Mature Christians are made through precisely the same process. St. Basil was quick to remind souls struggling with their weaknesses not to surrender to despair. He made the point that if a deadly almond can be turned into an edible delight through diligent cultivation, can we not also turn ourselves from a life of darkness to a life of light through the same process? Sure, all of us harbor a certain amount of deadly poisons within us. We all have inclinations to turn away from God that are as deadly to our souls as cyanide is to our bodies. But if almond trees can be turned from deadly to healthy, how much more so through openness to God’s Spirit we can be turned from spiritual death to spiritual life! It simply requires an insatiable curiosity about the ways of the Spirit, a creative courage that answers Christ’s incessant upward call, and a patient cultivation within the community of God that gradually orients us away from the path of darkness to the life and light of God’s Kingdom.
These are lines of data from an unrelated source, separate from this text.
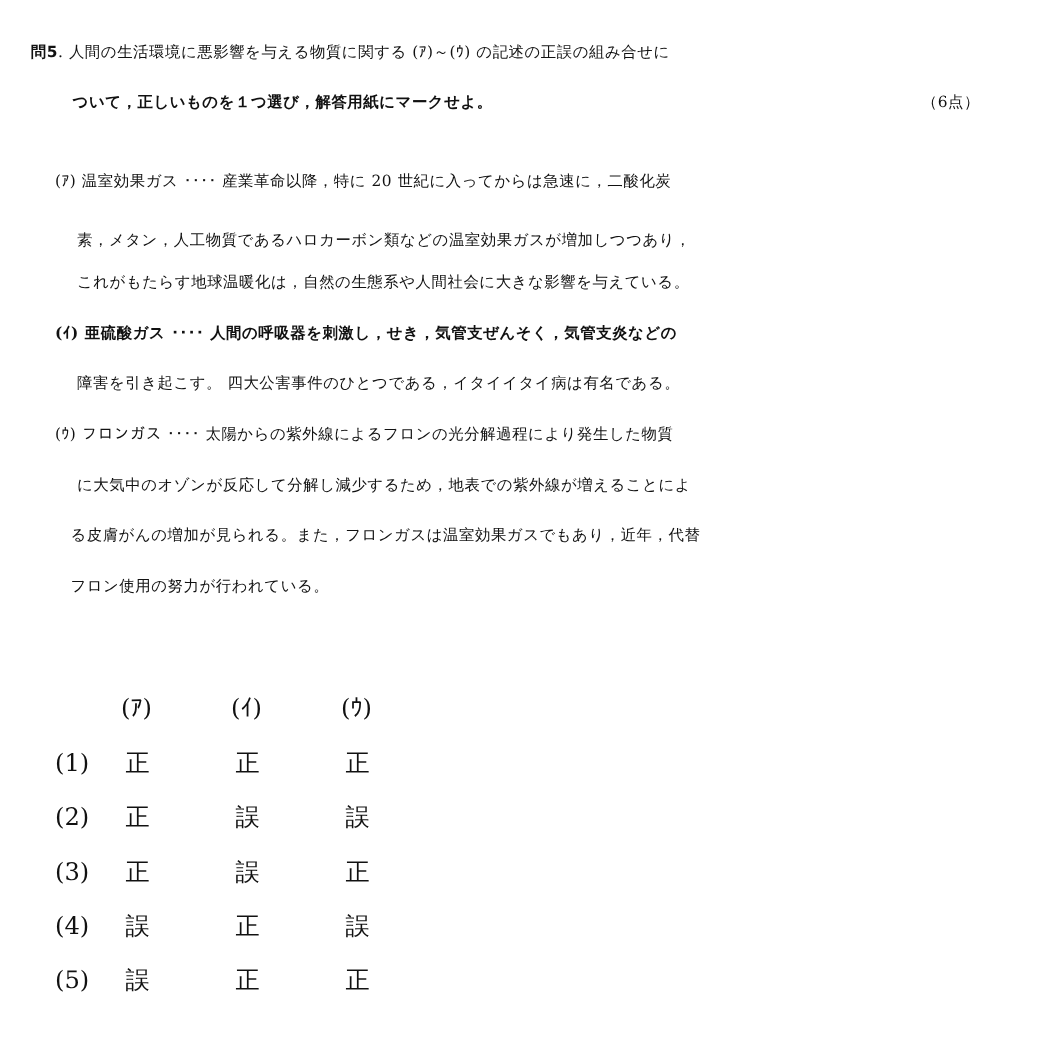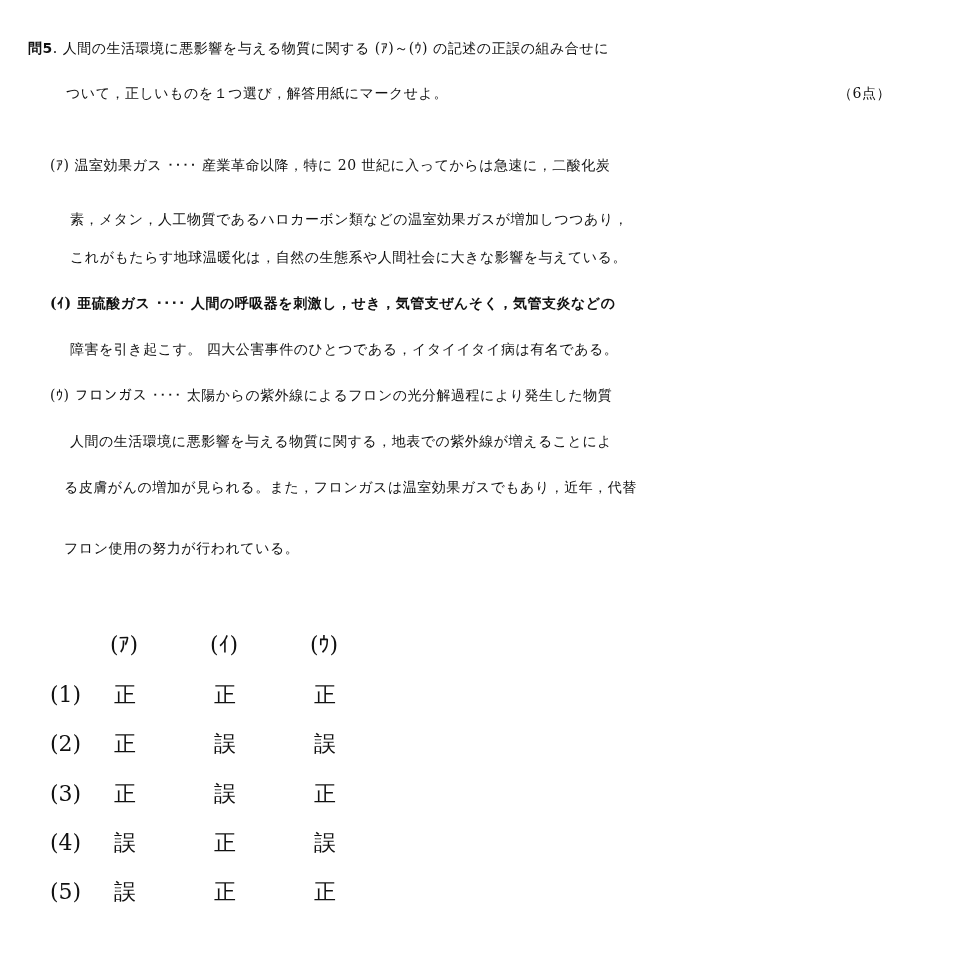--- a/index.html
+++ b/index.html
@@ -15,7 +15,7 @@
 <div class="line" style="left:28px; top:33px;">
   <span class="qnum">問5</span><span>. 人間の生活環境に悪影響を与える物質に関する (ｱ)～(ｳ) の記述の正誤の組み合せに</span>
 </div>
-<div class="line" style="left:66px; top:78px;">
+<div class="line" style="left:66px; top:78px;font-weight:bold;">
   <span>ついて，正しいものを１つ選び，解答用紙にマークせよ。</span>
 </div>
 <div class="line" style="left:838px; top:78px;">（6点）</div>

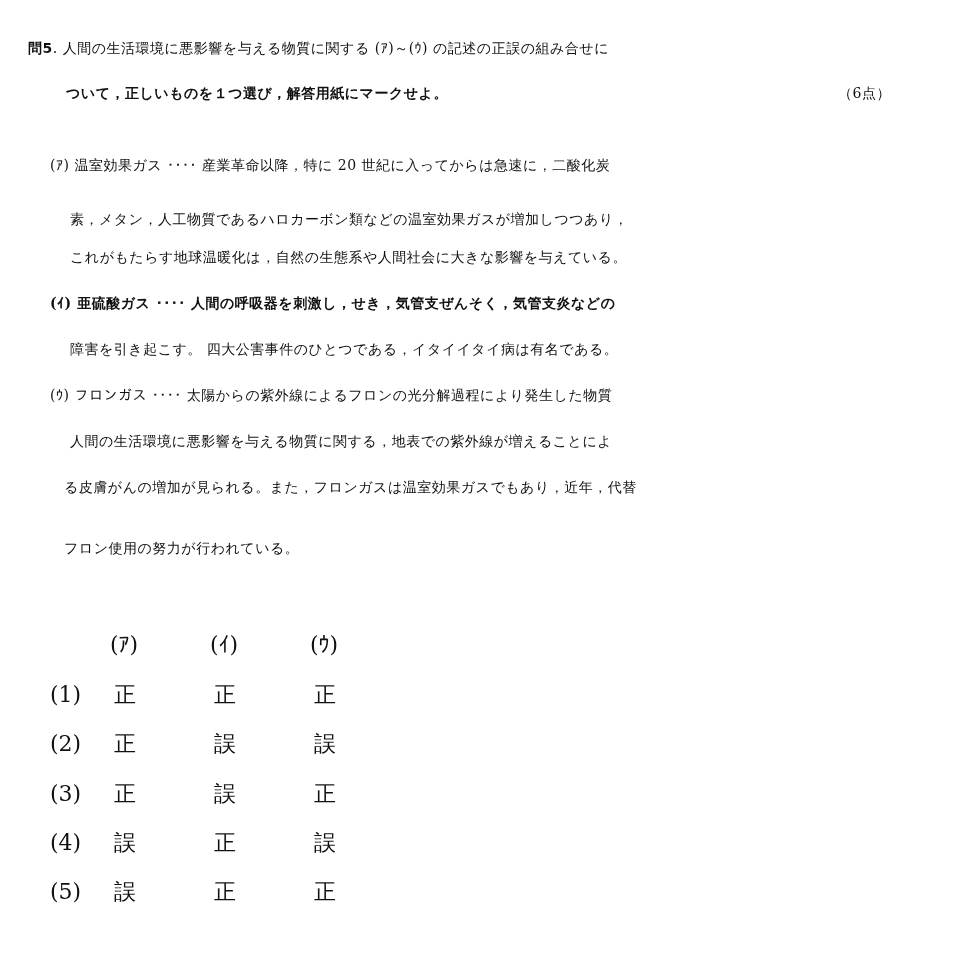--- a/index.html
+++ b/index.html
@@ -37,7 +37,7 @@
   <span>(ｳ)</span>
   <span>フロンガス ････ 太陽からの紫外線によるフロンの光分解過程により発生した物質</span>
 </div>
-<div class="line" style="left:70px; top:426px;">人間の生活環境に悪影響を与える物質に関する，地表での紫外線が増えることによ</div>
+<div class="line" style="left:70px; top:426px;">に大気中のオゾンが反応して分解し減少するため，地表での紫外線が増えることによ</div>
 <div class="line" style="left:64px; top:472px;">る皮膚がんの増加が見られる。また，フロンガスは温室効果ガスでもあり，近年，代替</div>
 <div class="line" style="left:64px; top:518px;margin-top:15px;">フロン使用の努力が行われている。</div>
 

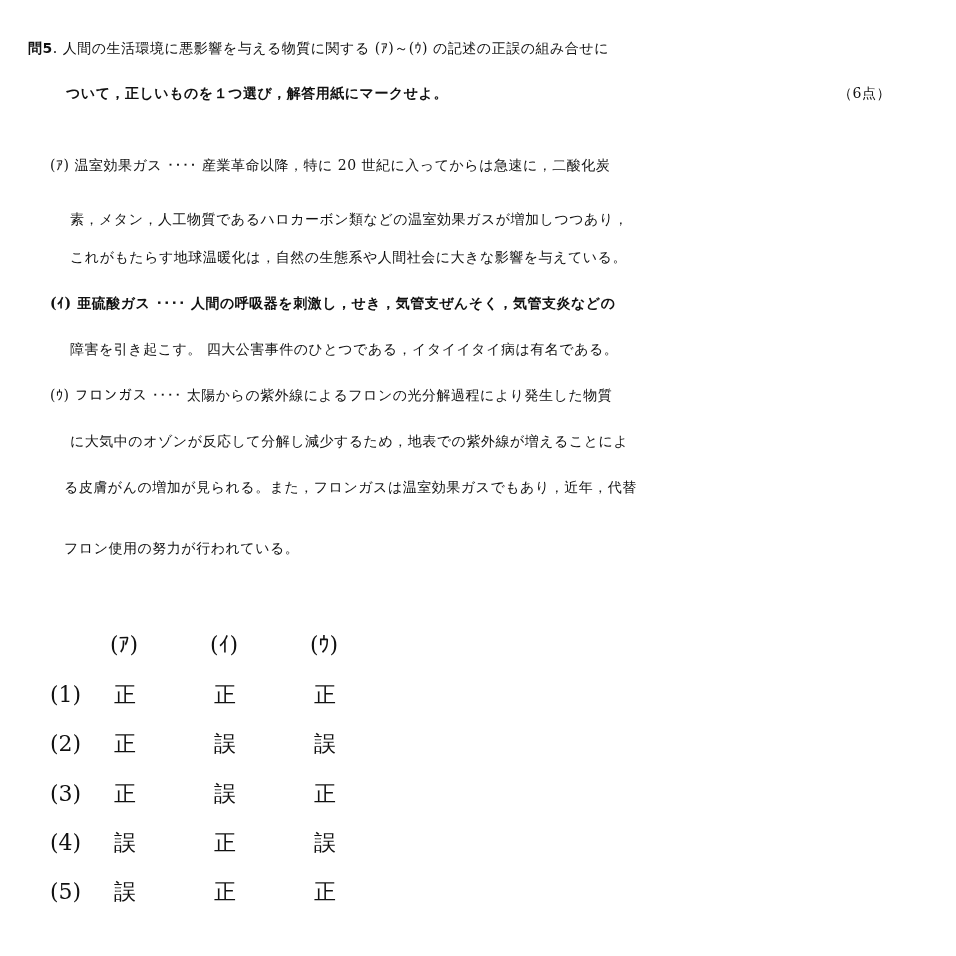--- a/index.html
+++ b/index.html
@@ -39,7 +39,7 @@
 </div>
 <div class="line" style="left:70px; top:426px;">に大気中のオゾンが反応して分解し減少するため，地表での紫外線が増えることによ</div>
 <div class="line" style="left:64px; top:472px;">る皮膚がんの増加が見られる。また，フロンガスは温室効果ガスでもあり，近年，代替</div>
-<div class="line" style="left:64px; top:518px;margin-top:15px;">フロン使用の努力が行われている。</div>
+<div class="line" style="left:64px; top:518px;">フロン使用の努力が行われている。</div>
 
 <div>
   <div class="cell" style="left:110px; top:630px;">(ｱ)</div>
Paul was acutely aware of this long process of patient cultivation that leads us toward maturity of faith. He spells it out for the church in Rome: “Since we are justified by faith, we have peace with God through our Lord Jesus Christ. Through him we have obtained access to this grace in which we stand and we rejoice in our hope of sharing the glory of God. More than that we rejoice in our sufferings, knowing that suffering produces endurance and endurance produces character and character produces hope, and hope does not disappoint us, because God’s love has been poured into our hearts through the Holy Spirit which has been given to us.”

None of us instantly becomes a mature Christian upon accepting Christ as Savior. Walking down the aisle to accept Christ as Savior is important, but it is just the first step. Maturity of faith takes curiosity, creativity and communal patient cultivation. We suffer growing pains as Christians and have to learn spiritual endurance that molds our character in a Christ-like fashion and gives us the ability to hold to hope, even amidst the most adverse of circumstances. Suffering, endurance, character and hope – these are all stages in the long process of cultivation by which we rid ourselves of destructive and poisonous inclinations and become sweet in spirit and healthy in producing the fruit of good works that gives evidence of our maturation. We all have certain aspects of our personality and attitude that are bitter and deadly. The Good News of our faith is that we do not have to remain captive to this bitterness. Under the direction of Christ’s Spirit we can become sweet of spirit.

Certainly, the disciples who gathered around that first table bore in their hearts a fair amount of cyanide; Indeed, one of them was filled with it. But the rest of them slowly, through intense cultivation of their souls, lost their bitterness and became pure, sweet, healthy giants for Christ. They became spiritually fruitful of personality. And having been cultivated for use in the Kingdom, they cultivated others to live fruitful lives, too. So, too, as we eat the bread of Christ and drink the cup of Christ, we evince a commitment to be about the process of daily cultivating our spiritual growth, exercising the curiosity, creativity and patience necessary to gain fully the mind and virtue of Christ. We thereby evince a willingness to undergo a long process of cultivation within the family of faith. For we are meant over the course of our spiritual pilgrimage to create a faithful and fruitful personality that is sweet in spirit, healthy, and useful for God’s fellowship. It is with that high and holy ambition we approach our Lord’s Table.